Abstract

The article is devoted to the analysis of the development of perceptions of human rights and freedoms from the understanding of them as “reflexes” of objective law to the recognition of self-sufficient, independent of the establishment in positive law of subjective public rights. At the same time, the author raises the problem of the certainty of the content of subjective public rights: if fundamental rights and freedoms determine the meaning and content of positive law, what determines the content of the rights and freedoms themselves? This problem is dealt with in the article in connection with the justice of fundamental rights and freedoms, the possibility of their direct effect, the generation of rights of new generations (the fourth generation of rights).
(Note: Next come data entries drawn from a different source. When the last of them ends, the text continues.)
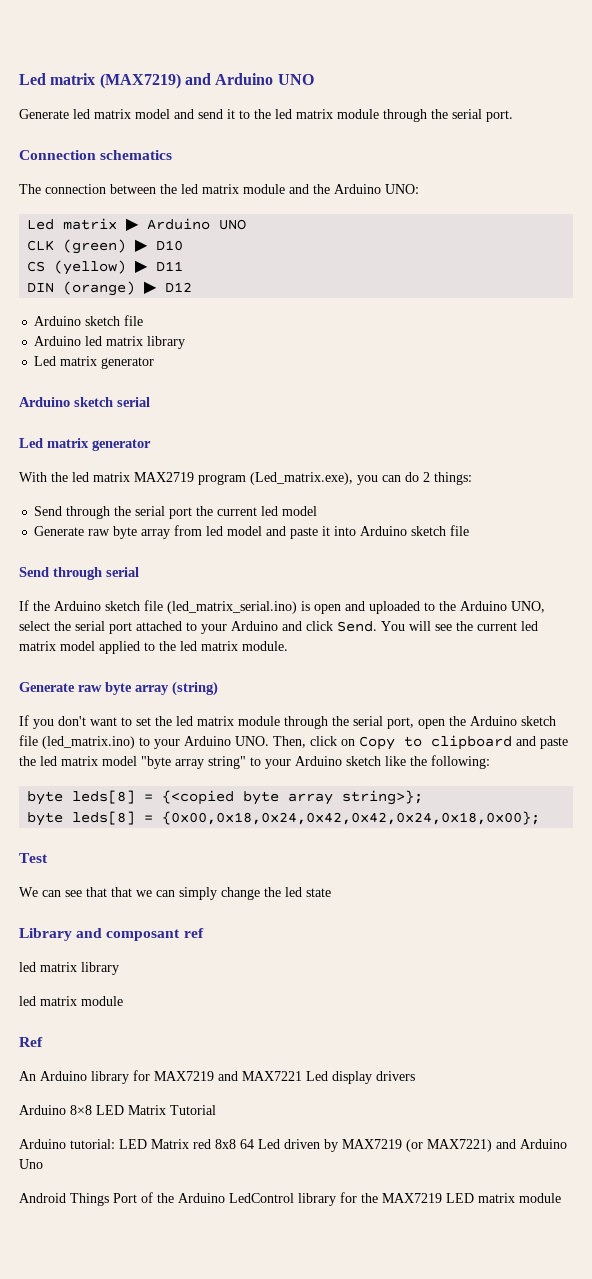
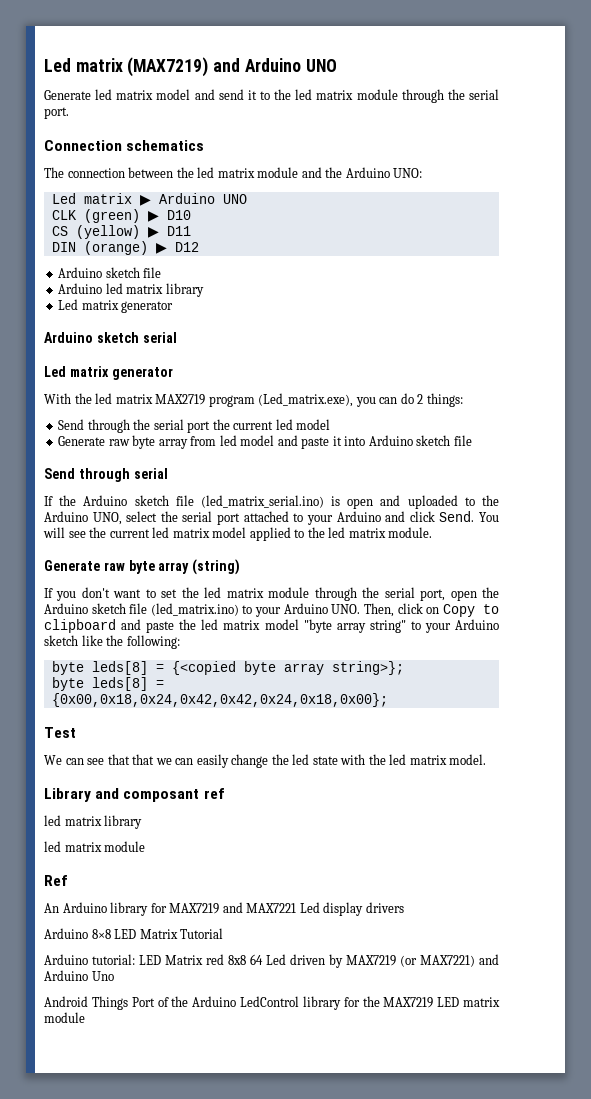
[179,887,217,900] simply -> [196,754,229,768] easily
(331, 892) none -> [340,754,487,765] with the led matrix model.

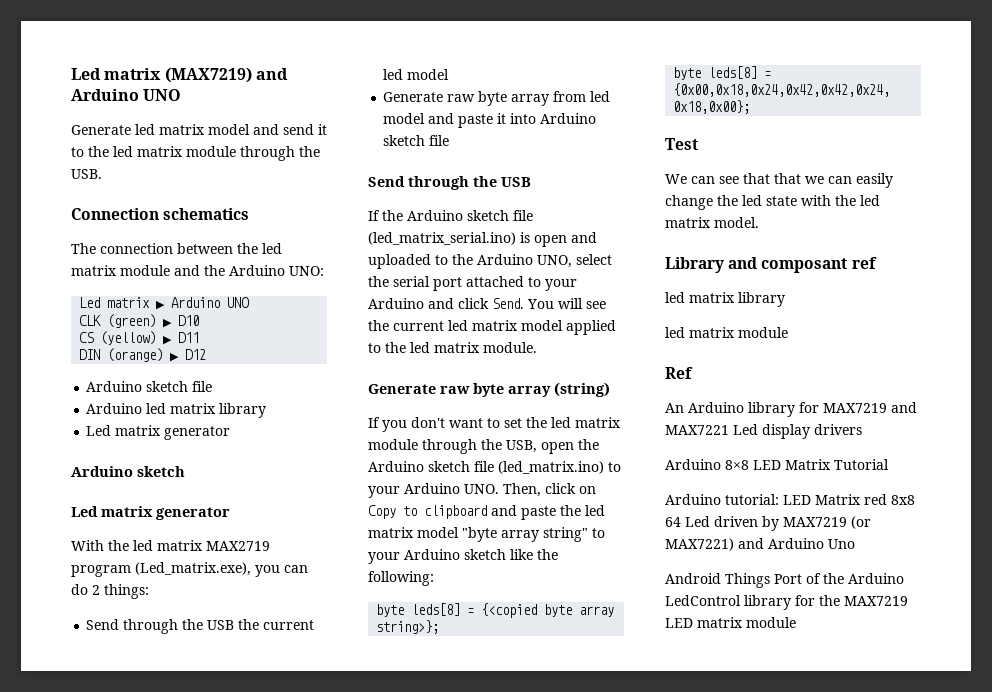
[469,89,500,100] [44,107,69,119] serial port. -> [71,169,102,179] USB.
[142,332,177,343] serial -> (185, 471) none
[153,419,211,433] serial port -> [207,620,235,630] USB
[133,468,168,479] serial -> [473,176,531,187] the USB
[384,587,446,601] serial port, -> [506,440,537,453] USB,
In the framework of the research, great attention is paid to the works of classics of the theory of human rights and freedoms both in the world legal literature (R. Jering, G. Ellinek, J. Carbonier, M. Kumm, etc.), and Russian legal scholars (B. Kistyakovsky, Yu. Gambarov, Y. Magaziner, etc.). In order to achieve the purpose of the study, the author uses both the popular scientific dialectical method, which allows to understand the ambivalence of understanding of the legal categories under consideration, as well as methods of formal logic, comparative method, system-structural method, etc. As a result of the study, the author concludes that the specific nature of fundamental rights and freedoms lies in the system of addressing them: the State is the main addressee and the obliged person, and special justice is the possibility of direct protection, even in the absence of a sufficiently defined mechanism in legislation by national constitutional courts and inter-State bodies for the protection of human rights. The article provides a brief analysis of the so-called fourth-generation rights, justifies the conclusion that there is a distinction between individual claims, which are the result of the general principle of legal freedom – “permitted, all that is not prohibited” and valid subjective rights. According to the author, a wide range of “somatic rights” put forward in the special literature is essentially such individual claims and closer to the notion of “legal reflex” than a valid subjective right.